__Work required__:
Each record that follows should be repeated exactly, minus any images.

__Extracted entries__:
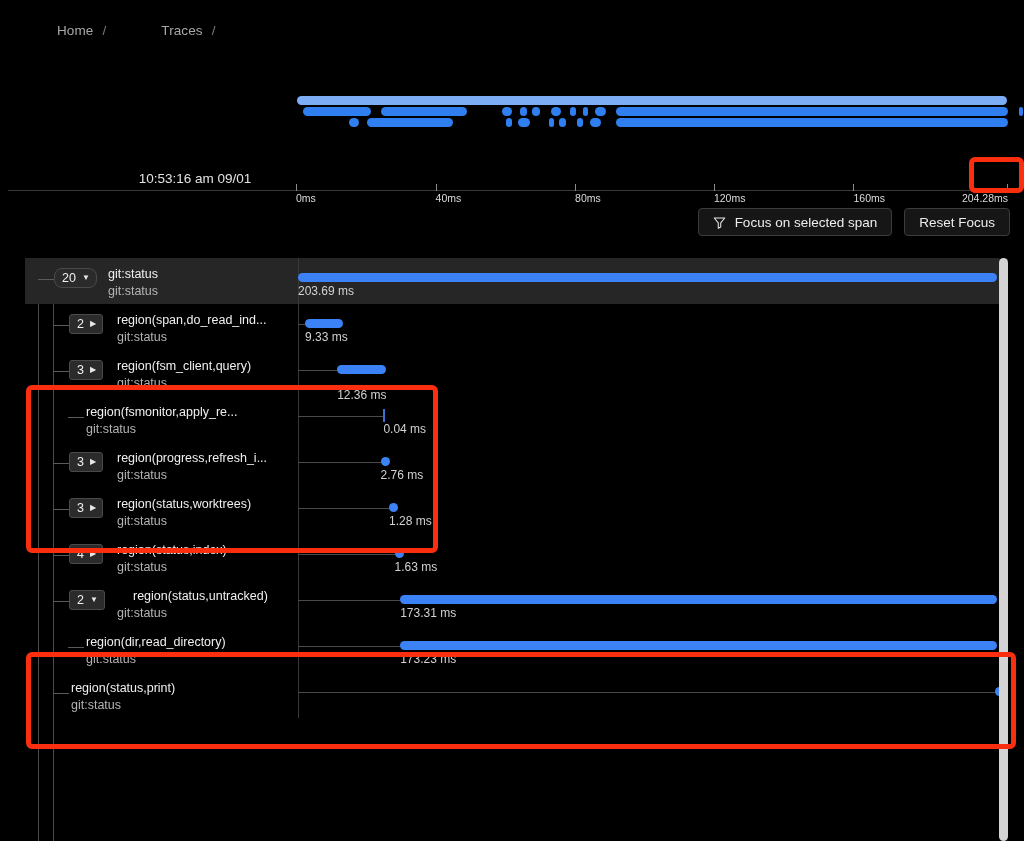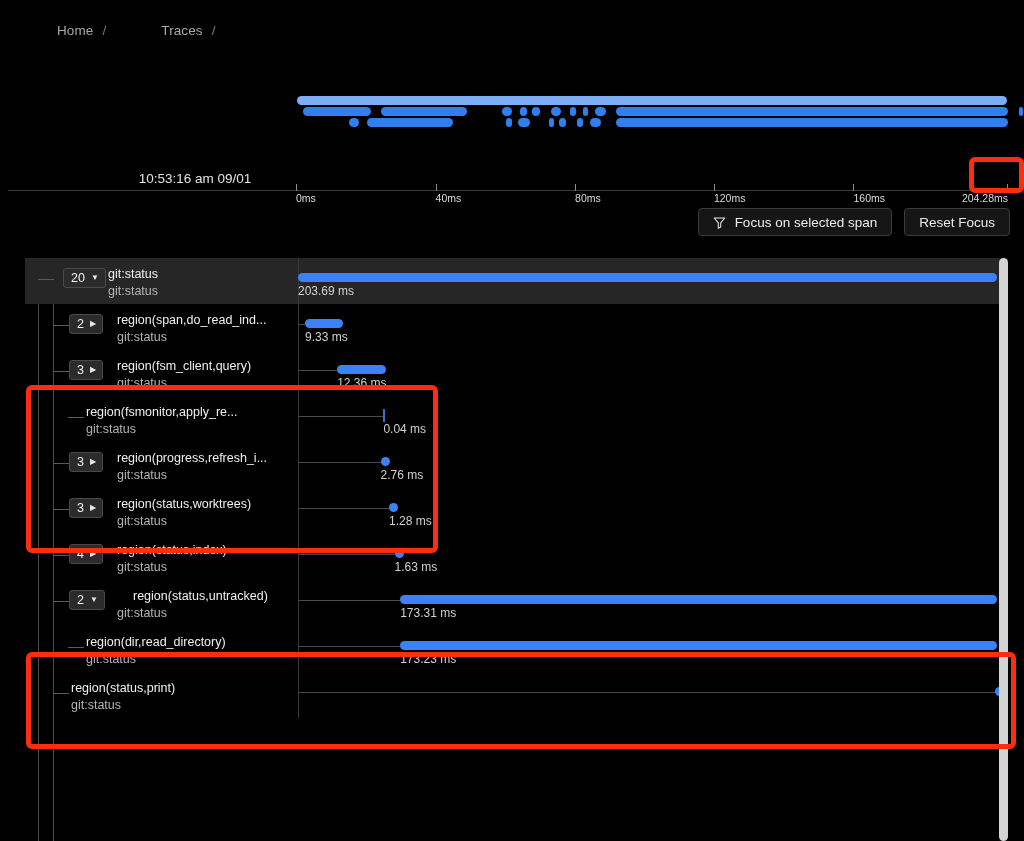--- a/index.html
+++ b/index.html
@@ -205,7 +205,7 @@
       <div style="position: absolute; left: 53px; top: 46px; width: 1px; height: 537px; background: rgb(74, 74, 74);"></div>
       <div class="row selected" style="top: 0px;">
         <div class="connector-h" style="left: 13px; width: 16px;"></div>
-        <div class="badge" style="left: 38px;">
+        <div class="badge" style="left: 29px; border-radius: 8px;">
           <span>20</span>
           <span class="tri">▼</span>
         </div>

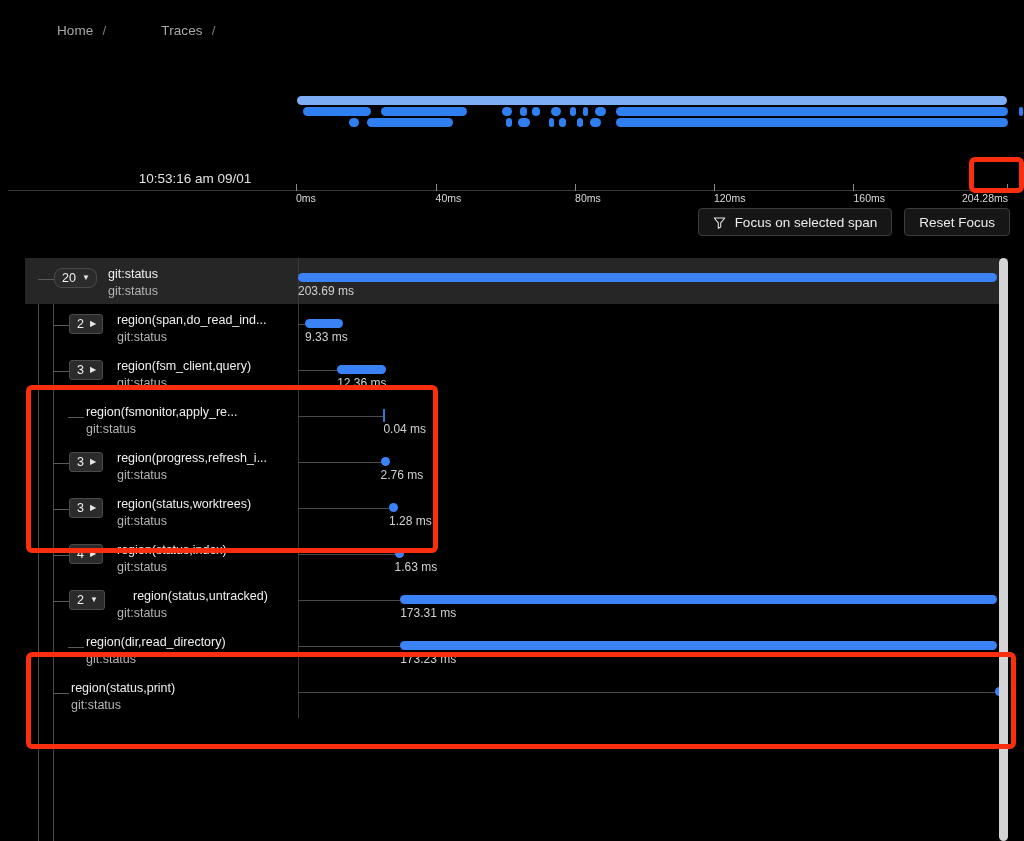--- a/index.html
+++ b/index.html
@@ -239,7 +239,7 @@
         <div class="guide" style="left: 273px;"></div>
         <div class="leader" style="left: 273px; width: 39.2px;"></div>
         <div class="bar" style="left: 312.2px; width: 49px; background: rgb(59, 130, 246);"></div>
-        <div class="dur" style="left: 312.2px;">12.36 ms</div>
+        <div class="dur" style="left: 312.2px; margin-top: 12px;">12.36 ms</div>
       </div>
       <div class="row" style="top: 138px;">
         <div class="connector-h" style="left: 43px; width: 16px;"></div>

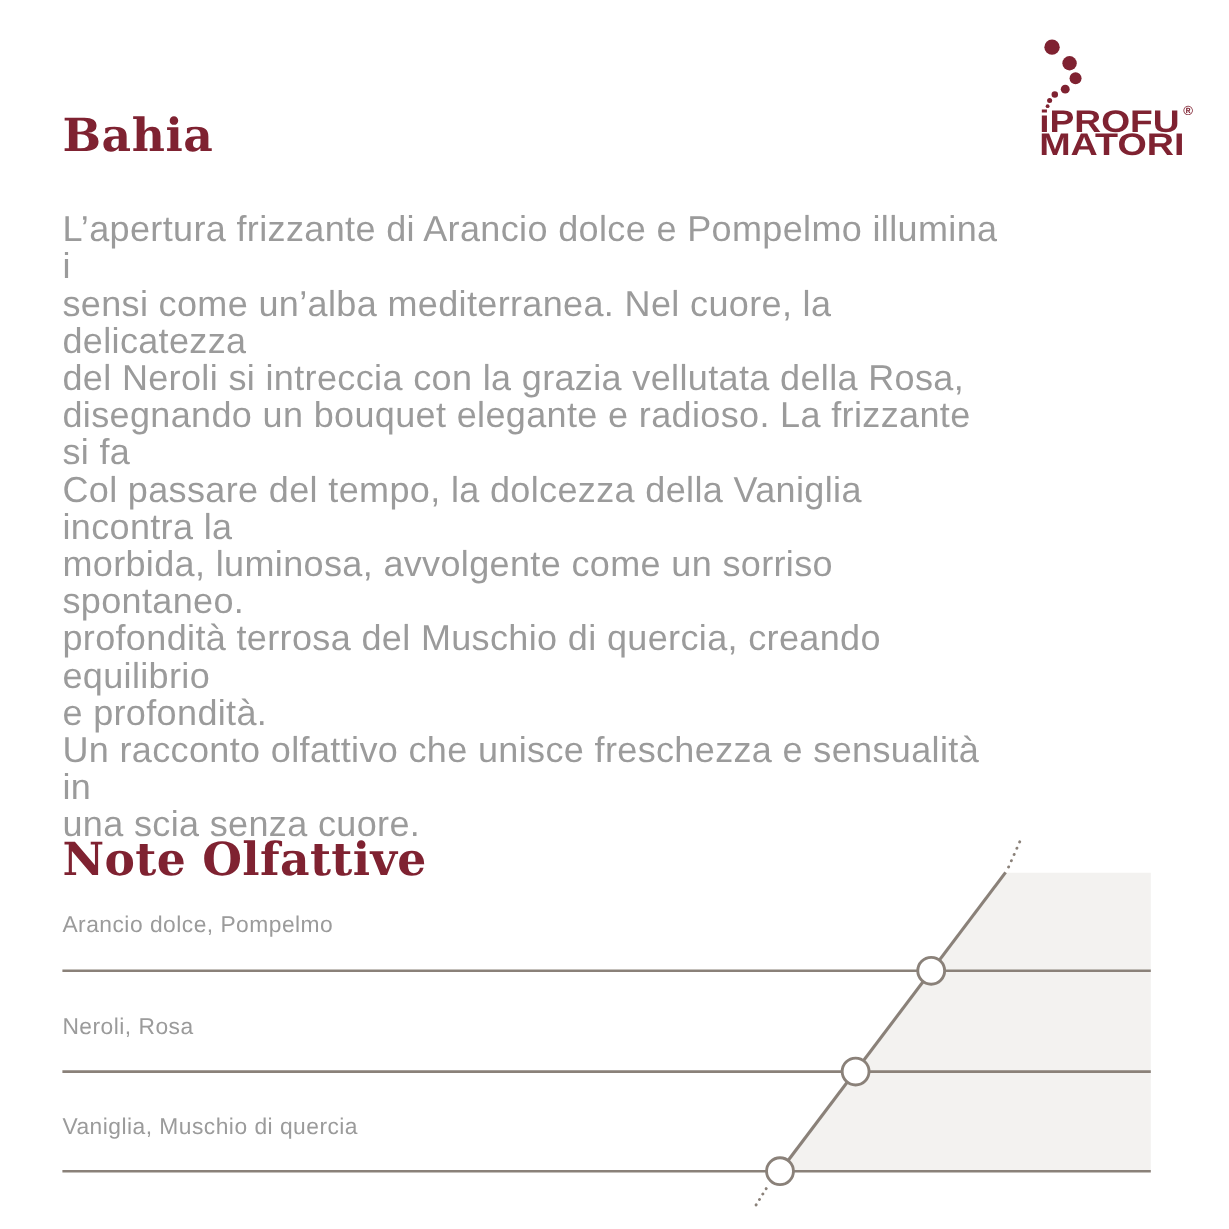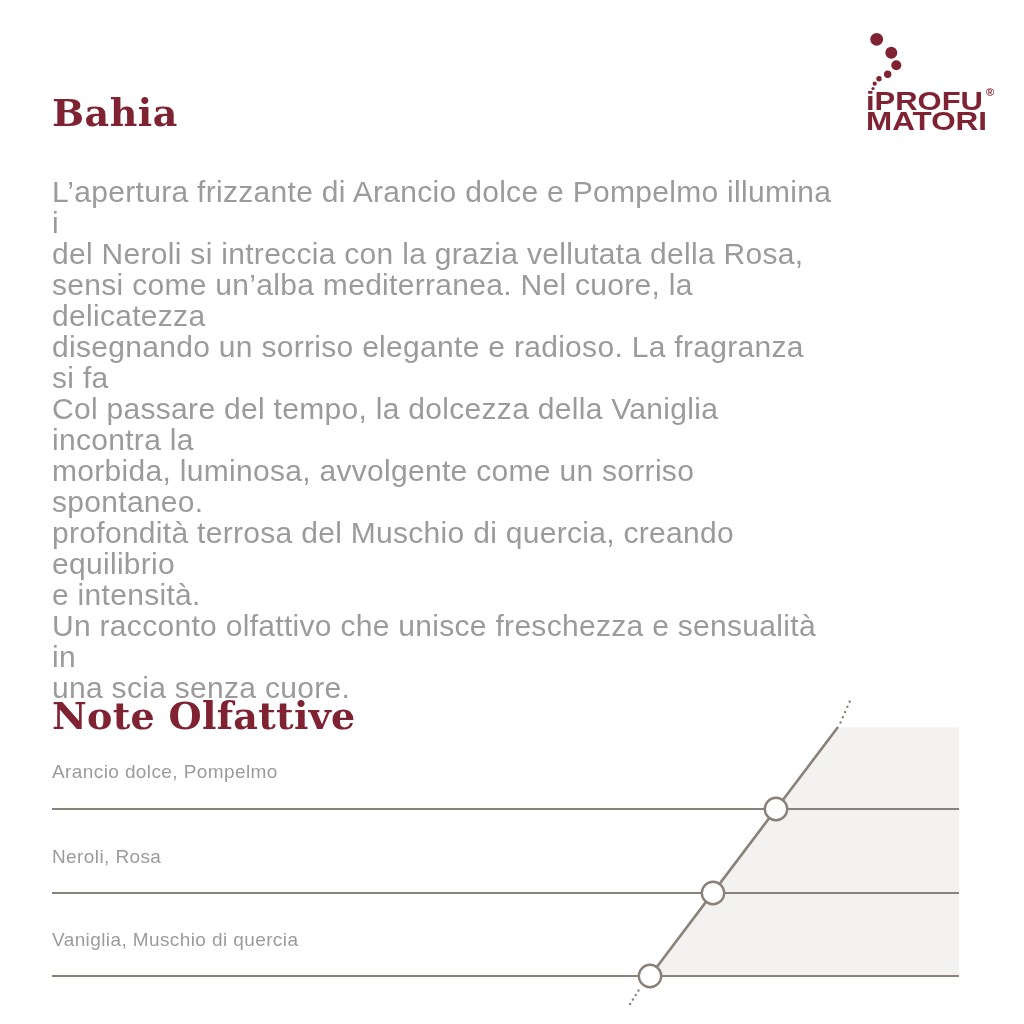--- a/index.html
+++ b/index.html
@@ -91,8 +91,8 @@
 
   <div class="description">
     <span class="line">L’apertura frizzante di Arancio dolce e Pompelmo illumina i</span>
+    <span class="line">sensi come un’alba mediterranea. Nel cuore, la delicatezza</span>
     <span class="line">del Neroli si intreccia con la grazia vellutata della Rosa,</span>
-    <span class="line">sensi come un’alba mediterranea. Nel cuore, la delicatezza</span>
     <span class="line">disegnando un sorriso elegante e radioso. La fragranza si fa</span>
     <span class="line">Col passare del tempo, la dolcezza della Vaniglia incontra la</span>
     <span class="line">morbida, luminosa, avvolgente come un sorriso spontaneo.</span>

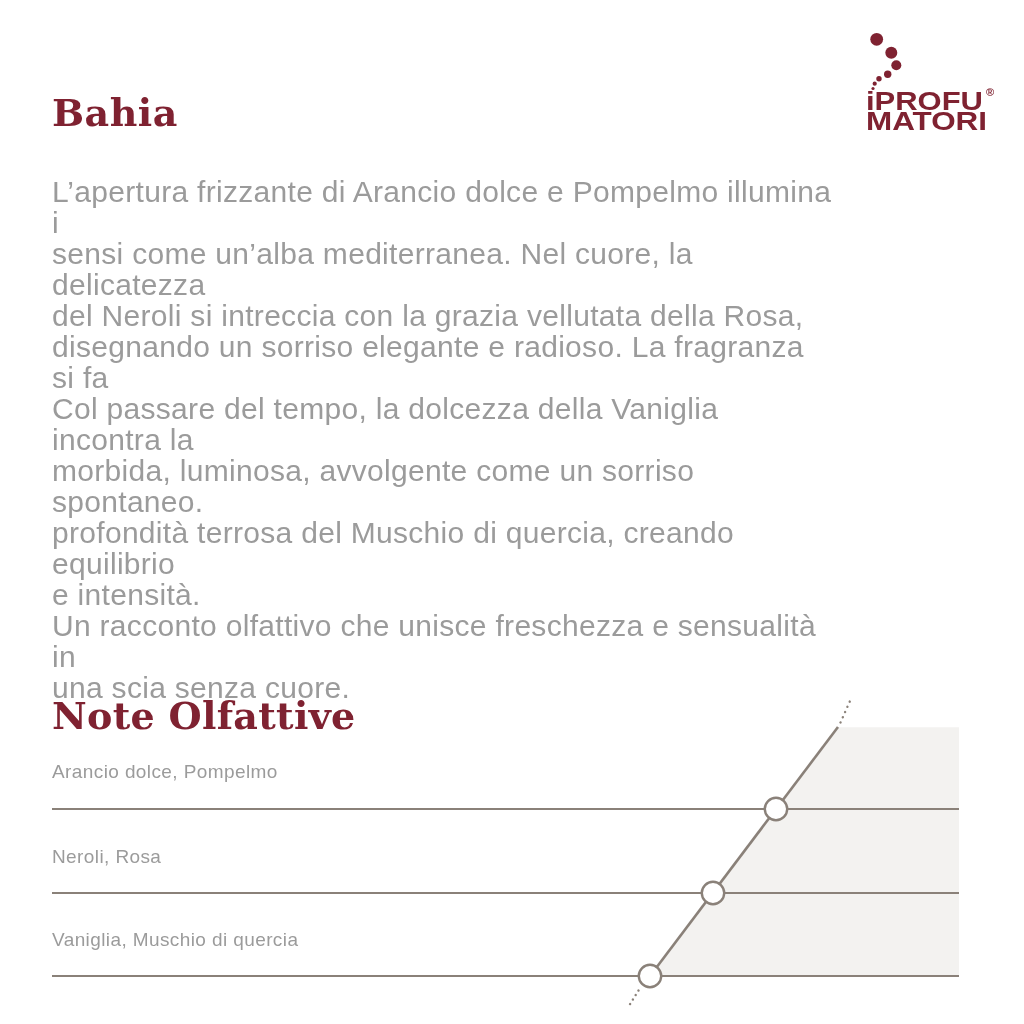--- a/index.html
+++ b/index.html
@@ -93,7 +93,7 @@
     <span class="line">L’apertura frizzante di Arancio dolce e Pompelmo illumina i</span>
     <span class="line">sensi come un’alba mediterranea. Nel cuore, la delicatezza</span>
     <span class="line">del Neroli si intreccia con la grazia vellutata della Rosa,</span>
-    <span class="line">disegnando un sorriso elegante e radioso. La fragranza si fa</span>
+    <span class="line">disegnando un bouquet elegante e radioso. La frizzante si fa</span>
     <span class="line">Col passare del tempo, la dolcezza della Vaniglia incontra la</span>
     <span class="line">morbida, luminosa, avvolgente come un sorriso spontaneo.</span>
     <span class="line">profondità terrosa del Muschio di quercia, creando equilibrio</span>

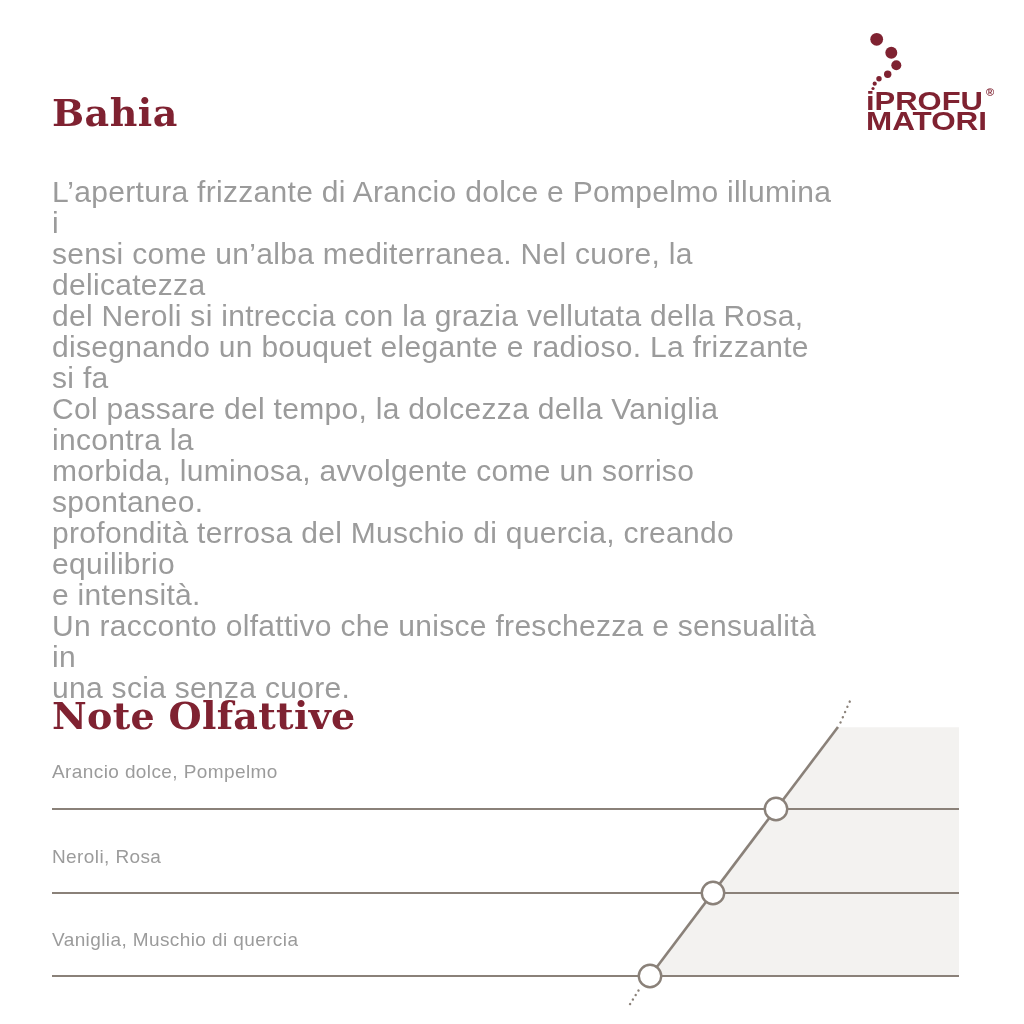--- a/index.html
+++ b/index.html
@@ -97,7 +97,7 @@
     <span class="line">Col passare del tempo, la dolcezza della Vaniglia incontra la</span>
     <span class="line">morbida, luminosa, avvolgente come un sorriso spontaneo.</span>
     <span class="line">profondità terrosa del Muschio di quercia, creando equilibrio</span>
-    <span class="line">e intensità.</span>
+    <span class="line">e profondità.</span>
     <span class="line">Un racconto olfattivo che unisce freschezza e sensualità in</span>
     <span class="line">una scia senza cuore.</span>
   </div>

__Output of the task__:
--- a/index.html
+++ b/index.html
@@ -205,7 +205,7 @@
       <div style="position: absolute; left: 53px; top: 46px; width: 1px; height: 537px; background: rgb(74, 74, 74);"></div>
       <div class="row selected" style="top: 0px;">
         <div class="connector-h" style="left: 13px; width: 16px;"></div>
-        <div class="badge" style="left: 38px;">
+        <div class="badge" style="left: 29px; border-radius: 8px;">
           <span>20</span>
           <span class="tri">▼</span>
         </div>

--- a/index.html
+++ b/index.html
@@ -239,7 +239,7 @@
         <div class="guide" style="left: 273px;"></div>
         <div class="leader" style="left: 273px; width: 39.2px;"></div>
         <div class="bar" style="left: 312.2px; width: 49px; background: rgb(59, 130, 246);"></div>
-        <div class="dur" style="left: 312.2px;">12.36 ms</div>
+        <div class="dur" style="left: 312.2px; margin-top: 12px;">12.36 ms</div>
       </div>
       <div class="row" style="top: 138px;">
         <div class="connector-h" style="left: 43px; width: 16px;"></div>

--- a/index.html
+++ b/index.html
@@ -91,8 +91,8 @@
 
   <div class="description">
     <span class="line">L’apertura frizzante di Arancio dolce e Pompelmo illumina i</span>
+    <span class="line">sensi come un’alba mediterranea. Nel cuore, la delicatezza</span>
     <span class="line">del Neroli si intreccia con la grazia vellutata della Rosa,</span>
-    <span class="line">sensi come un’alba mediterranea. Nel cuore, la delicatezza</span>
     <span class="line">disegnando un sorriso elegante e radioso. La fragranza si fa</span>
     <span class="line">Col passare del tempo, la dolcezza della Vaniglia incontra la</span>
     <span class="line">morbida, luminosa, avvolgente come un sorriso spontaneo.</span>

--- a/index.html
+++ b/index.html
@@ -93,7 +93,7 @@
     <span class="line">L’apertura frizzante di Arancio dolce e Pompelmo illumina i</span>
     <span class="line">sensi come un’alba mediterranea. Nel cuore, la delicatezza</span>
     <span class="line">del Neroli si intreccia con la grazia vellutata della Rosa,</span>
-    <span class="line">disegnando un sorriso elegante e radioso. La fragranza si fa</span>
+    <span class="line">disegnando un bouquet elegante e radioso. La frizzante si fa</span>
     <span class="line">Col passare del tempo, la dolcezza della Vaniglia incontra la</span>
     <span class="line">morbida, luminosa, avvolgente come un sorriso spontaneo.</span>
     <span class="line">profondità terrosa del Muschio di quercia, creando equilibrio</span>

--- a/index.html
+++ b/index.html
@@ -97,7 +97,7 @@
     <span class="line">Col passare del tempo, la dolcezza della Vaniglia incontra la</span>
     <span class="line">morbida, luminosa, avvolgente come un sorriso spontaneo.</span>
     <span class="line">profondità terrosa del Muschio di quercia, creando equilibrio</span>
-    <span class="line">e intensità.</span>
+    <span class="line">e profondità.</span>
     <span class="line">Un racconto olfattivo che unisce freschezza e sensualità in</span>
     <span class="line">una scia senza cuore.</span>
   </div>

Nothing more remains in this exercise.